Portfolio rebalancing is something people rarely do despite being essential for any investment strategy. As all investors know, considering goals, risk tolerance and timelines to determine the right portfolio allocations takes time. But by not monitoring your portfolio and rebalancing it every now and again it can easily stray from your intended allocations. This is because different parts of your portfolio almost always generate different returns and the risk profile of different assets continually changes. Therefore I think it is good practice to rebalance annually and often take stock when the new year rolls around.
To begin you need to find out whether you need to rebalance your investment allocations and by how much so you need to know what they currently are. This means totalling up all your stocks, bonds, cash and other investments to calculate the percentages of each asset class and type. Once you know what your percentages are and by how much they differ from your strategy you have to decide how you will rebalance. There are two ways to main ways to rebalance a portfolio:
- By using new money. When adding new money to a portfolio, the money should be allocated to those assets in asset classes that have fallen. For example, if bonds have fallen from 40% of the portfolio to 30%, to rebalance you would buy enough bonds to return them to their original 40% allocation.
- By selling “winning” assets to buy more underperforming ones. This forces you to buy low and sell high, which is difficult for some investors as they don’t want to part with winning assets although taking profits from your winners is often a wise strategy. As Sir John Templeton said: “The four most expensive words in the English language are, ‘This time it’s different’.”
There are several benefits to rebalancing your portfolio. Here I go through the key benefits in an effort to encourage you to do it regularly, something which is often far down on peoples’ priorities.
Maintain Risk Levels
One of the key benefits of rebalancing is to maintain roughly the same level of risk in your overall portfolio. Asset allocation is all about balancing risk and reward and depending on the direction of market fluctuations you could end up taking on risk that is either greater or smaller than you originally intended.
Rebalancing your investment portfolio also gives you an opportunity to review fund performance and make changes. For example, for funds that are underperforming you can sell them off and look for others.
Make Strategy Adjustments
Our tolerance for risk changes are we grow older and as we go through other big life changes. In general investors start off willing to take more risks but they become more conservative as they grow older. When reviewing your portfolio with a view to rebalancing it, you can also take the time to alter your investment strategy according to changing tolerance, financial goals and time frames.

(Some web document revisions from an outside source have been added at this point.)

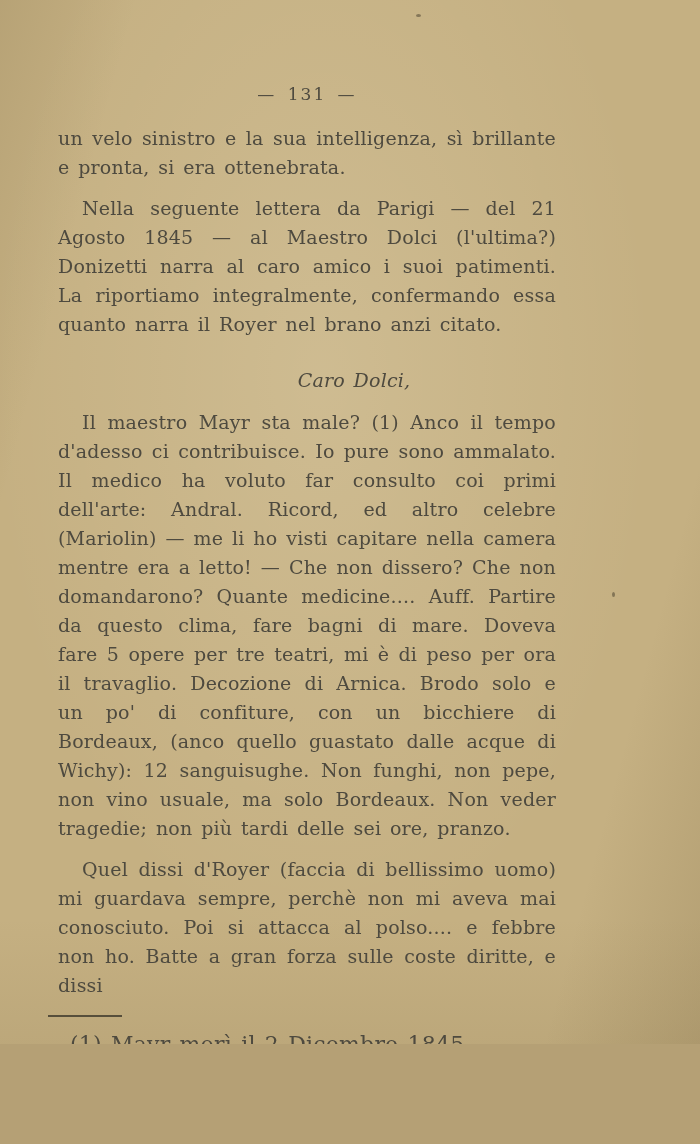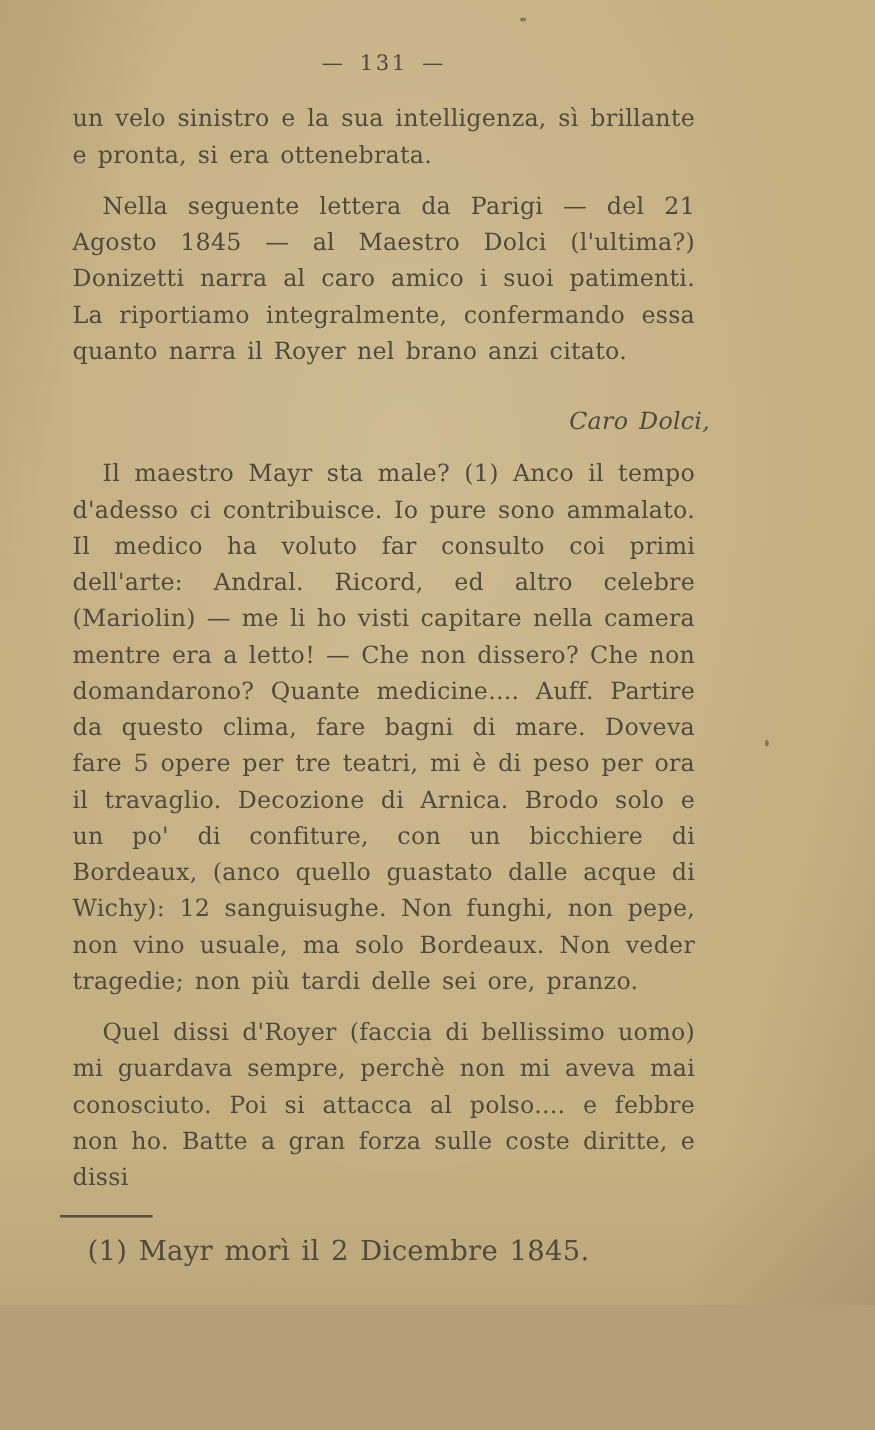--- a/index.html
+++ b/index.html
@@ -14,7 +14,7 @@
     height:1044px;
     box-sizing:border-box;
     margin:0 auto;
-    padding:37px 132px 0 46px;
+    padding:80px 132px 0 46px;
     background:
       radial-gradient(ellipse at 46% 36%, rgba(255,248,225,.16), rgba(0,0,0,0) 62%),
       linear-gradient(105deg, rgba(110,92,55,.16), rgba(0,0,0,0) 14%, rgba(0,0,0,0) 84%, rgba(110,92,55,.20)),

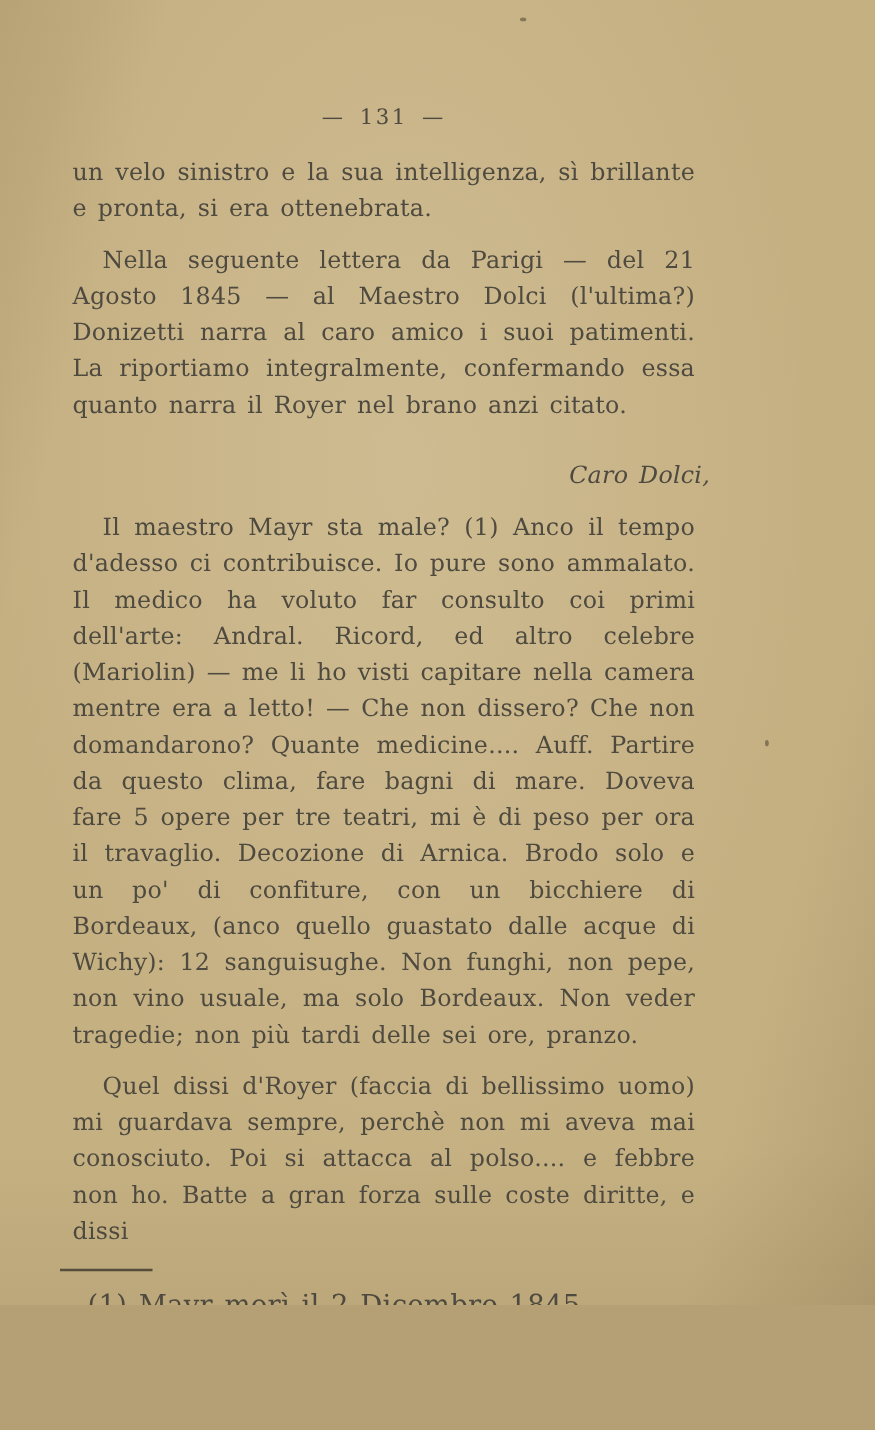--- a/index.html
+++ b/index.html
@@ -44,7 +44,7 @@
   .text-block p.salutation{
     text-indent:94px;
     font-style:italic;
-    text-align:right;
+    text-align:center;
     margin:27px 0 13px 0;
   }
   .it{}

Prevent ‘Analysis Paralysis’
One of the other key benefits I see to rebalancing is that it helps to prevent ‘analysis paralysis’ where you can spend so much time trying to work out the best way of doing something that you end up doing nothing at all. Rebalancing as a periodic activity takes some of the emotion out of investing and ensures you draw up a plan and review it periodically in a way that you can stick to knowing you have done a formal review based on rational considerations. In theory this will help you avoid panic selling at the bottom of a market and buying at the top. In essence, it maintains a disciplined approach to your investment portfolio strategy.